Co on do cholery tam robił, zadałem sobie pytanie. Kto go tam zaprosił i w jakim celu? Otóż odpowiedzi udzieił mi sam Pan były premier. Był tam po to aby przekazać nam serdeczne pozdrowienia od Premiera Putina wraz z zapewnieniem że wszystko idzie w jak najlepszym kierunku. Lekki niepokój wzbudzał we mnie fakt ze to Panu Millerowi a nie naprzyklad obecnemu premierowi czy też chociaż ministrowi Sikorskiemu, przekazano te krzepiące słowa.
Dzwonek na alarm zapalił się w mojej głowie dopiero wtedy gdy przypomniałem sobie że pare dni wcześniej nasz nieoceniny premier Tusk, podczas wizyty w Niemczech, także dostal podobne zapewnienia od Merkell, a dotyczyły one blokady naszego portu w Świnoujściu przez gazociąg Północny. Budują go przecież te dwa od wieków przyjazne nam państwa. Uspokoiła mnie ta konatacja i zakorzeniona już na dobre w mojej głowie świadomość że obsesja maniakalna w jaką popadł JK, wróży rychły koniec jego i PIS-u, co zapewni Polsce spokój i dobrobyt na wieki.

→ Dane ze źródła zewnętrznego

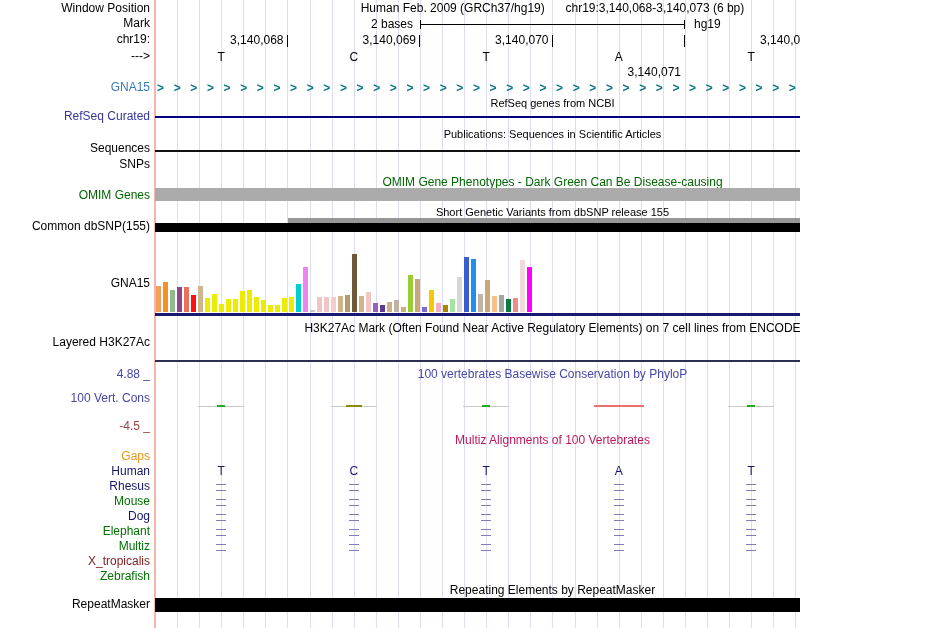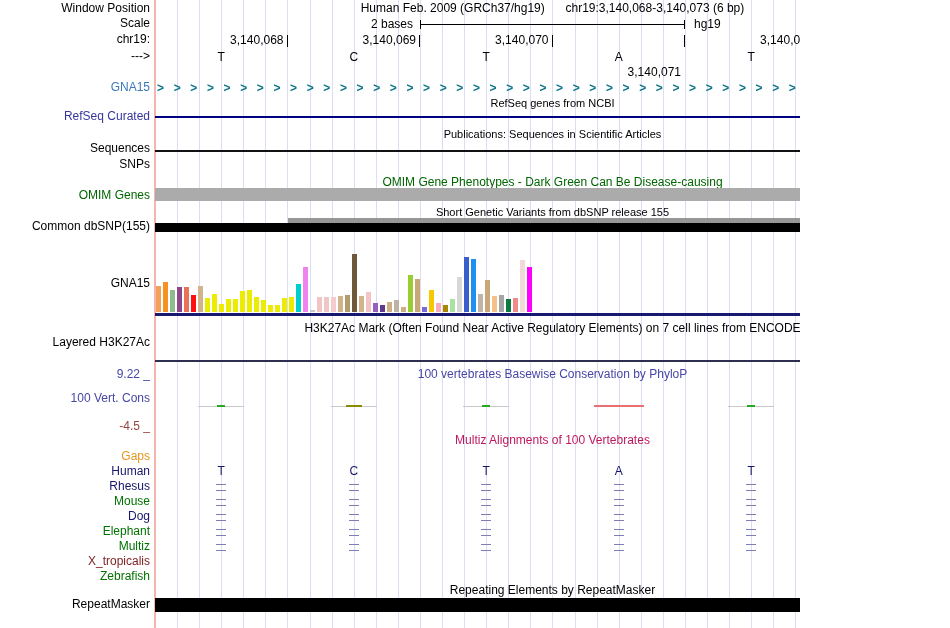--- a/index.html
+++ b/index.html
@@ -36,7 +36,7 @@
     <span>chr19:3,140,068-3,140,073 (6 bp)</span>
   </div>
 
-  <div class="lbl" style="top:17px">Scale</div>
+  <div class="lbl" style="top:17px">Mark</div>
   <div class="abs" style="left:303px;top:17px;width:110px;text-align:right;font-size:12px">2 bases</div>
   <div class="abs" style="left:420px;top:24px;width:265px;height:1px;background:#000"></div>
   <div class="abs" style="left:420px;top:20px;width:1px;height:9px;background:#000"></div>

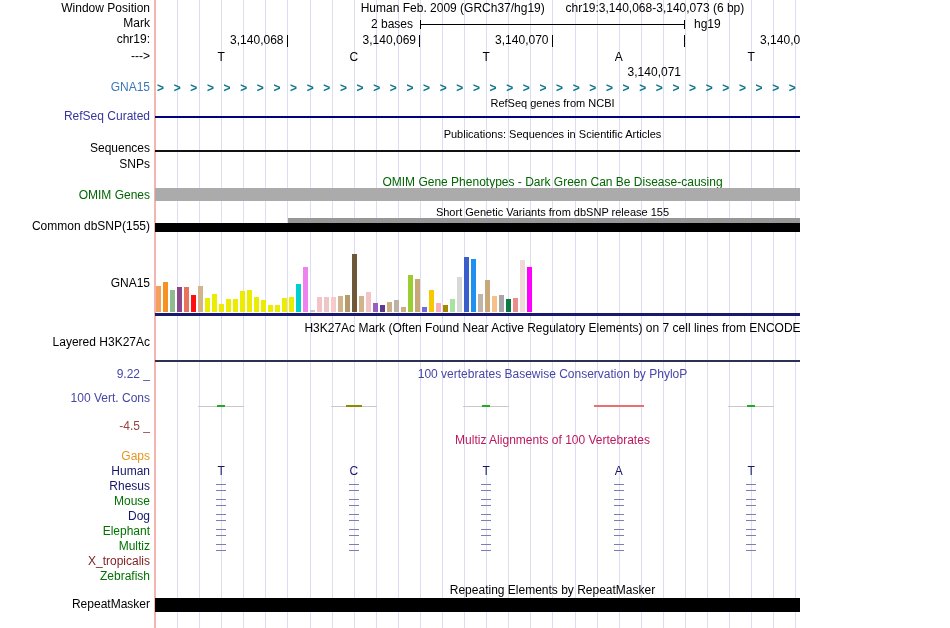--- a/index.html
+++ b/index.html
@@ -75,7 +75,7 @@
   <div class="lbl" style="top:336px">Layered H3K27Ac</div>
   <div class="hbar" style="left:155px;top:360px;width:795px;height:2px;background:#2F2F4F"></div>
 
-  <div class="lbl c-cons" style="top:368px">9.22 _</div>
+  <div class="lbl c-cons" style="top:368px">4.88 _</div>
   <div class="ctr c-cons" style="top:368px">100 vertebrates Basewise Conservation by PhyloP</div>
   <div class="lbl c-cons" style="top:392px">100 Vert. Cons</div>
   <div class="lbl c-maroon" style="top:420px">-4.5 _</div>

Z innych spraw mojej Ojczyzny to troszeczkę zaniepokojony jestem o kondycję skarbu panstwa, armię, policję,służbę zdrowia, administrację publiczną, szkolnictwo, rolnictwo, powodzian - ale co tam grunt że Kaczyński perzegrał wybory i niedługo zatańczymy na jego politycznym grobie.